El doctor Hunter se mantuvo un momento en silencio, lo que acrecentó el nerviosismo de Jimmy al sentir que la esperanza que había anidado en su corazón durante los últimos días entraba en agonía. Clavó la mirada en la espalda tensa de Mary y lo recorrió una oleada de ternura y desesperación. Sabía que estaba preocupada por él, y la amó más por ello. Y seguiría amándola aunque fuera en silencio, si no podía ofrecerle nada más.

—Creo, señor Marston, que el accidente que sufrió debió desplazar los huesos de la columna, provocando un ligero aplastamiento de la médula y una hemorragia interna, que constituye el verdadero problema —le explicó. Al ver la incomprensión en su rostro, hizo un gesto con la mano para restar importancia a su comentario—. En resumen, señor Marston, mi opinión es que si desaparece la inflamación y se absorbe la hemorragia, usted podría volver a caminar, siempre y cuando ejercite sus músculos y se convenza a sí mismo de que puede lograrlo.

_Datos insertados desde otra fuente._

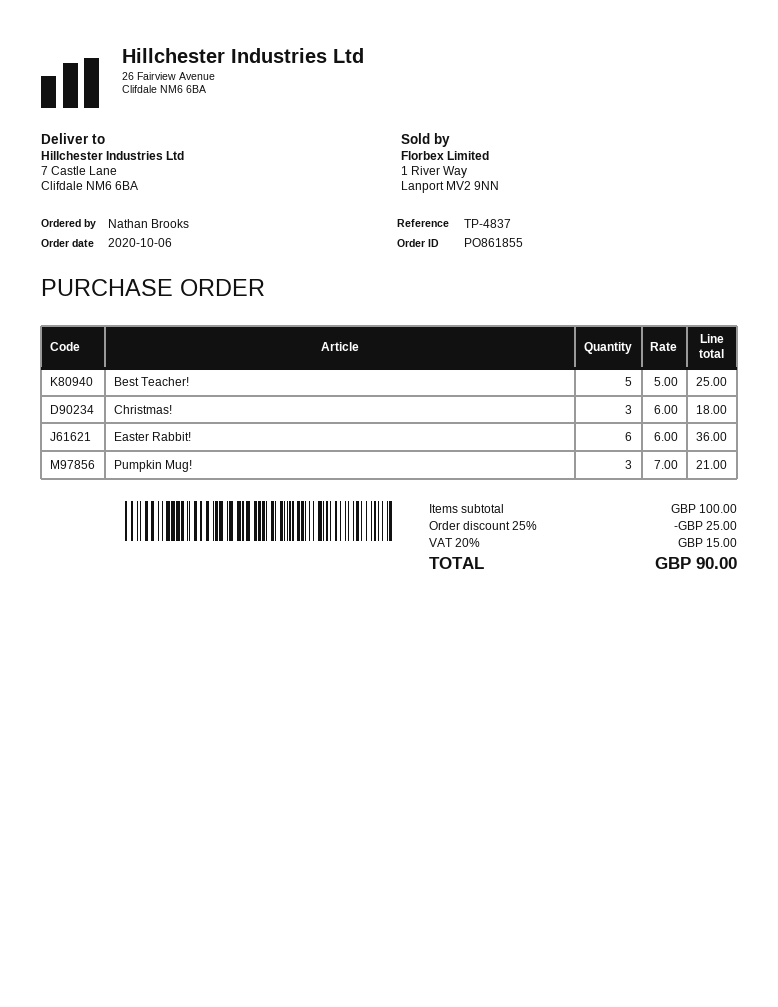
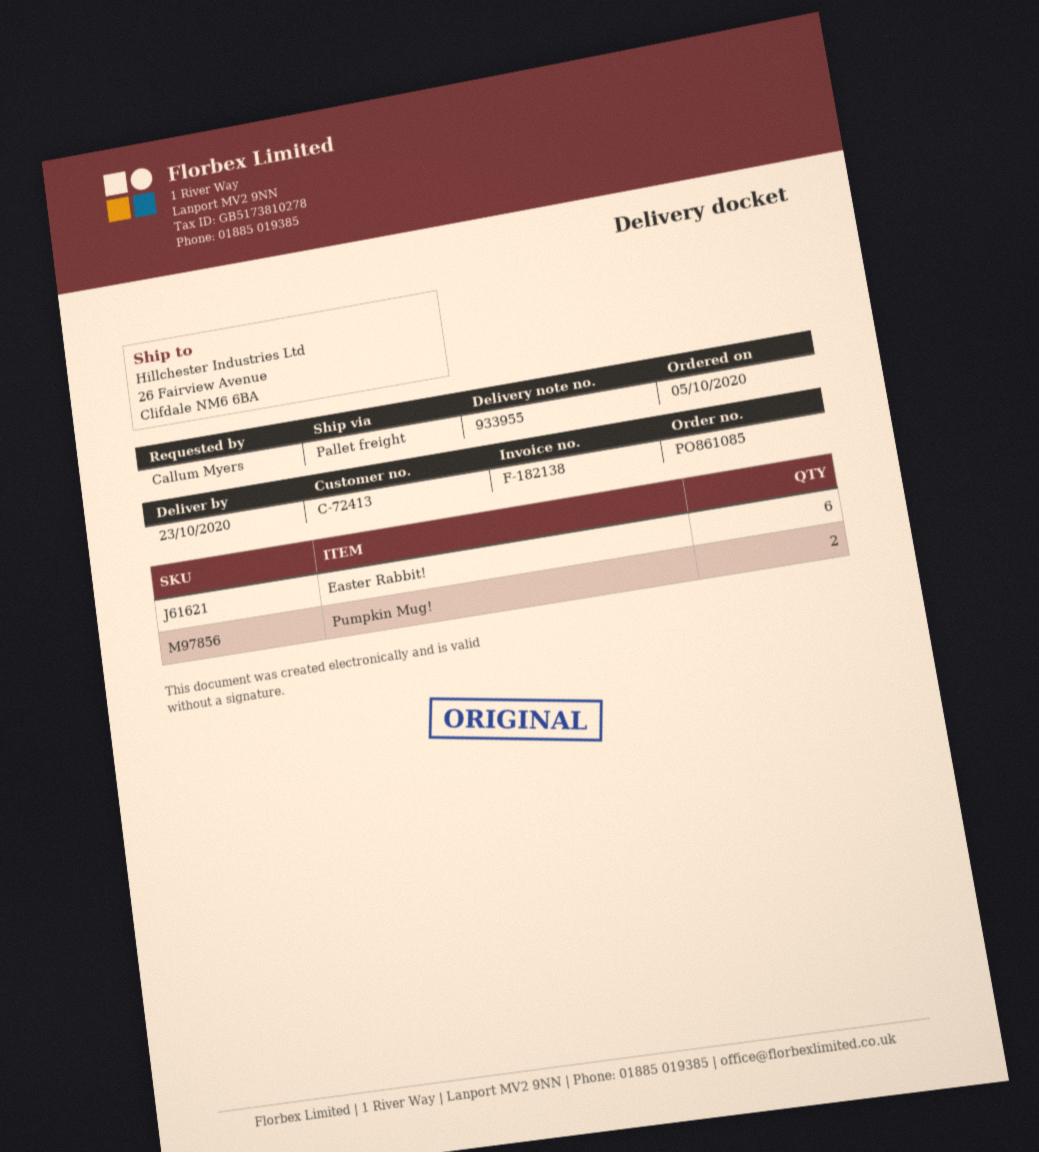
order number: PO861855 -> PO861085
order date: 2020-10-06 -> 2020-10-05
ordered by: Nathan Brooks -> Callum Myers
ship to: 7 Castle Lane, Clifdale NM6 6BA -> 26 Fairview Avenue, Clifdale NM6 6BA
Best Teacher!: 5 -> none
Christmas!: 3 -> none
Pumpkin Mug!: 3 -> 2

Jimmy tragó saliva para pasar el nudo que se le había formado en la garganta. Estiró el brazo y tomó la mano de Mary, que seguía de espaldas a él. Una corriente cálida lo atravesó cuando ella se la apretó con ligereza.

—Gracias —musitó.

Mary no supo si le agradecía al doctor, a ella o al cielo. No le importó. Nada podía empañar la felicidad que la embargaba en esos momentos.